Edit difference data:
'''

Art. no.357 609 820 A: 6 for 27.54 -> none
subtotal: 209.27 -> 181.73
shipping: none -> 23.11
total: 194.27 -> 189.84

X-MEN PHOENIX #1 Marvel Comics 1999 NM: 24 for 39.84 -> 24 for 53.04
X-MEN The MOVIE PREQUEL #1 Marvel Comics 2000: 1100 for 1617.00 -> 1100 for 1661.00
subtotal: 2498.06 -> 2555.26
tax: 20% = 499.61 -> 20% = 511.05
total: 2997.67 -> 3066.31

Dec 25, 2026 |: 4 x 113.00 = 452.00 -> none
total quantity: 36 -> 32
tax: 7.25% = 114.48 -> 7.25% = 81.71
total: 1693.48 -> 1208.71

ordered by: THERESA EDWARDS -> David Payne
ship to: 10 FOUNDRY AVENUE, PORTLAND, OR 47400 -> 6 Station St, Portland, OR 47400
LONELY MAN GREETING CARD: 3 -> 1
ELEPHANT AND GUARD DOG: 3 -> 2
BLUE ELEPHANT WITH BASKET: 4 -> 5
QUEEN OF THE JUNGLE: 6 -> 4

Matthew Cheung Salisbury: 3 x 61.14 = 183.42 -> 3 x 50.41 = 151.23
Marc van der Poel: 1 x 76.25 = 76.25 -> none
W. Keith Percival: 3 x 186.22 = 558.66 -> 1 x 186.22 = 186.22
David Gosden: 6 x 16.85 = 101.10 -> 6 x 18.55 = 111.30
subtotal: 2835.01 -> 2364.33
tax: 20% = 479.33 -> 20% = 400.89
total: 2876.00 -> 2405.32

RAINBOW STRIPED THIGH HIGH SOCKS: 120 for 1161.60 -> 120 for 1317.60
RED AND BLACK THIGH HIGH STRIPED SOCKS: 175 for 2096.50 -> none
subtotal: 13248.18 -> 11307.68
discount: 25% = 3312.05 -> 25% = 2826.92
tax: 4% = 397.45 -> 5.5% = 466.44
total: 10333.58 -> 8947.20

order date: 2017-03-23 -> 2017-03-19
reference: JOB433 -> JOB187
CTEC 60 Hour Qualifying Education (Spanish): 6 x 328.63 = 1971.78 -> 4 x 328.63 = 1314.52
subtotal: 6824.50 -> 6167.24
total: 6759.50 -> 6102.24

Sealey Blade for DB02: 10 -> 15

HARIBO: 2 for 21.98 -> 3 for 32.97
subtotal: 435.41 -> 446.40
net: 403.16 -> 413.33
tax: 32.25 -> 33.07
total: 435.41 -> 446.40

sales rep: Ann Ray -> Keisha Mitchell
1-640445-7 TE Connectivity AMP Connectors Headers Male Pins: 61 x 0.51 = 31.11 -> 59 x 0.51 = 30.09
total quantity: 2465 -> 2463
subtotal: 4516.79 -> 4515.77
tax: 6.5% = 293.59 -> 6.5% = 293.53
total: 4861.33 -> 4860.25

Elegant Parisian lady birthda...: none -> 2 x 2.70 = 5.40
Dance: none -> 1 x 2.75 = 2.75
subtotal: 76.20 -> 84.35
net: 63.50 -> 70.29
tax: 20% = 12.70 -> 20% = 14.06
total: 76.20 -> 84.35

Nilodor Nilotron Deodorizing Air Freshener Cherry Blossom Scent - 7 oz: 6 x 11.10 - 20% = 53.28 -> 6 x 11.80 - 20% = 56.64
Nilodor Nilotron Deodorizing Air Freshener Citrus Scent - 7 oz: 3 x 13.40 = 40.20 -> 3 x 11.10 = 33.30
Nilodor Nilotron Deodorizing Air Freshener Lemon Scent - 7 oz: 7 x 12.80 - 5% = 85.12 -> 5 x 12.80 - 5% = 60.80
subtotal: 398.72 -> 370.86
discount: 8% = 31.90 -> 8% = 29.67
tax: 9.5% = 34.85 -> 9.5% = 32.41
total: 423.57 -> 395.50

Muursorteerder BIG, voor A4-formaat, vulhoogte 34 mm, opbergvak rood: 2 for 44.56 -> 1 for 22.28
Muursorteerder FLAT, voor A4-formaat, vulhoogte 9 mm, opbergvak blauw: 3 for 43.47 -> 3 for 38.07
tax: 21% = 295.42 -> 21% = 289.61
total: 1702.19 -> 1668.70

'''

What the exercise asks: The records above need to be written out again. Keep them exact.

Task result:
Art. no.357 609 820 A: 6 for 27.54 -> none
subtotal: 209.27 -> 181.73
shipping: none -> 23.11
total: 194.27 -> 189.84

X-MEN PHOENIX #1 Marvel Comics 1999 NM: 24 for 39.84 -> 24 for 53.04
X-MEN The MOVIE PREQUEL #1 Marvel Comics 2000: 1100 for 1617.00 -> 1100 for 1661.00
subtotal: 2498.06 -> 2555.26
tax: 20% = 499.61 -> 20% = 511.05
total: 2997.67 -> 3066.31

Dec 25, 2026 |: 4 x 113.00 = 452.00 -> none
total quantity: 36 -> 32
tax: 7.25% = 114.48 -> 7.25% = 81.71
total: 1693.48 -> 1208.71

ordered by: THERESA EDWARDS -> David Payne
ship to: 10 FOUNDRY AVENUE, PORTLAND, OR 47400 -> 6 Station St, Portland, OR 47400
LONELY MAN GREETING CARD: 3 -> 1
ELEPHANT AND GUARD DOG: 3 -> 2
BLUE ELEPHANT WITH BASKET: 4 -> 5
QUEEN OF THE JUNGLE: 6 -> 4

Matthew Cheung Salisbury: 3 x 61.14 = 183.42 -> 3 x 50.41 = 151.23
Marc van der Poel: 1 x 76.25 = 76.25 -> none
W. Keith Percival: 3 x 186.22 = 558.66 -> 1 x 186.22 = 186.22
David Gosden: 6 x 16.85 = 101.10 -> 6 x 18.55 = 111.30
subtotal: 2835.01 -> 2364.33
tax: 20% = 479.33 -> 20% = 400.89
total: 2876.00 -> 2405.32

RAINBOW STRIPED THIGH HIGH SOCKS: 120 for 1161.60 -> 120 for 1317.60
RED AND BLACK THIGH HIGH STRIPED SOCKS: 175 for 2096.50 -> none
subtotal: 13248.18 -> 11307.68
discount: 25% = 3312.05 -> 25% = 2826.92
tax: 4% = 397.45 -> 5.5% = 466.44
total: 10333.58 -> 8947.20

order date: 2017-03-23 -> 2017-03-19
reference: JOB433 -> JOB187
CTEC 60 Hour Qualifying Education (Spanish): 6 x 328.63 = 1971.78 -> 4 x 328.63 = 1314.52
subtotal: 6824.50 -> 6167.24
total: 6759.50 -> 6102.24

Sealey Blade for DB02: 10 -> 15

HARIBO: 2 for 21.98 -> 3 for 32.97
subtotal: 435.41 -> 446.40
net: 403.16 -> 413.33
tax: 32.25 -> 33.07
total: 435.41 -> 446.40

sales rep: Ann Ray -> Keisha Mitchell
1-640445-7 TE Connectivity AMP Connectors Headers Male Pins: 61 x 0.51 = 31.11 -> 59 x 0.51 = 30.09
total quantity: 2465 -> 2463
subtotal: 4516.79 -> 4515.77
tax: 6.5% = 293.59 -> 6.5% = 293.53
total: 4861.33 -> 4860.25

Elegant Parisian lady birthda...: none -> 2 x 2.70 = 5.40
Dance: none -> 1 x 2.75 = 2.75
subtotal: 76.20 -> 84.35
net: 63.50 -> 70.29
tax: 20% = 12.70 -> 20% = 14.06
total: 76.20 -> 84.35

Nilodor Nilotron Deodorizing Air Freshener Cherry Blossom Scent - 7 oz: 6 x 11.10 - 20% = 53.28 -> 6 x 11.80 - 20% = 56.64
Nilodor Nilotron Deodorizing Air Freshener Citrus Scent - 7 oz: 3 x 13.40 = 40.20 -> 3 x 11.10 = 33.30
Nilodor Nilotron Deodorizing Air Freshener Lemon Scent - 7 oz: 7 x 12.80 - 5% = 85.12 -> 5 x 12.80 - 5% = 60.80
subtotal: 398.72 -> 370.86
discount: 8% = 31.90 -> 8% = 29.67
tax: 9.5% = 34.85 -> 9.5% = 32.41
total: 423.57 -> 395.50

Muursorteerder BIG, voor A4-formaat, vulhoogte 34 mm, opbergvak rood: 2 for 44.56 -> 1 for 22.28
Muursorteerder FLAT, voor A4-formaat, vulhoogte 9 mm, opbergvak blauw: 3 for 43.47 -> 3 for 38.07
tax: 21% = 295.42 -> 21% = 289.61
total: 1702.19 -> 1668.70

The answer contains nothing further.